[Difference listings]
──────────

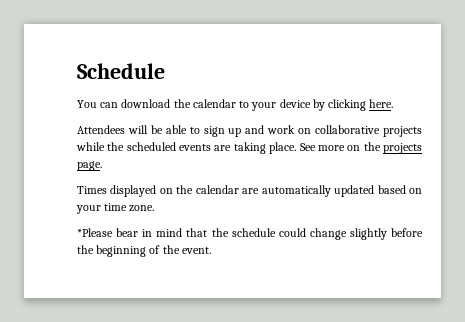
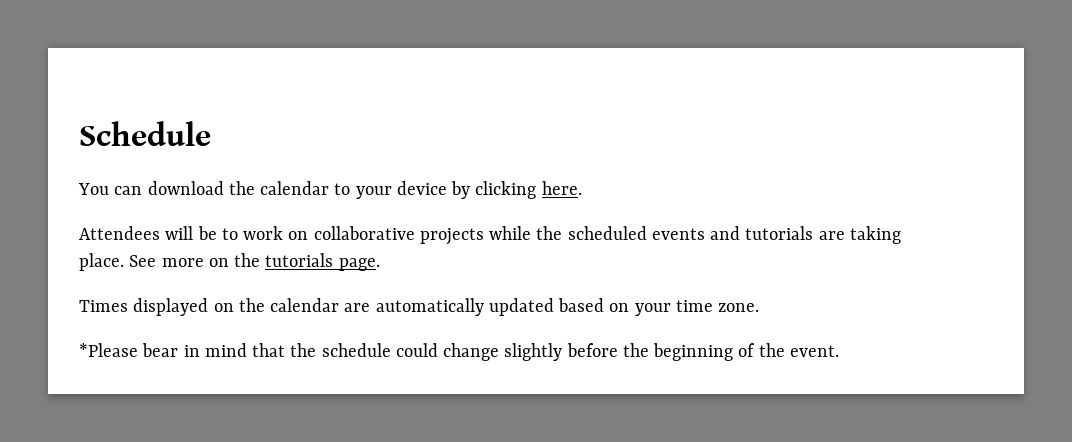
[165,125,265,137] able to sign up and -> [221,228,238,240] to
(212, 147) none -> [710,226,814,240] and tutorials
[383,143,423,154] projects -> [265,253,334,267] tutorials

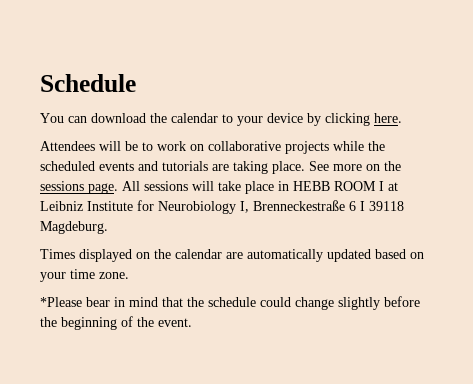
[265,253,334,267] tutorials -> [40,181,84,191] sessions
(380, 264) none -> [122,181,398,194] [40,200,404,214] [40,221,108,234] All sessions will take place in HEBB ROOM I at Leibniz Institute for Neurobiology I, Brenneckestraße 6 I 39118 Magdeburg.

──────────

- [Task brief]
Set down every entry above exactly as written. Leave out all pictures.

- [Expected output]
[165,125,265,137] able to sign up and -> [221,228,238,240] to
(212, 147) none -> [710,226,814,240] and tutorials
[383,143,423,154] projects -> [265,253,334,267] tutorials

[265,253,334,267] tutorials -> [40,181,84,191] sessions
(380, 264) none -> [122,181,398,194] [40,200,404,214] [40,221,108,234] All sessions will take place in HEBB ROOM I at Leibniz Institute for Neurobiology I, Brenneckestraße 6 I 39118 Magdeburg.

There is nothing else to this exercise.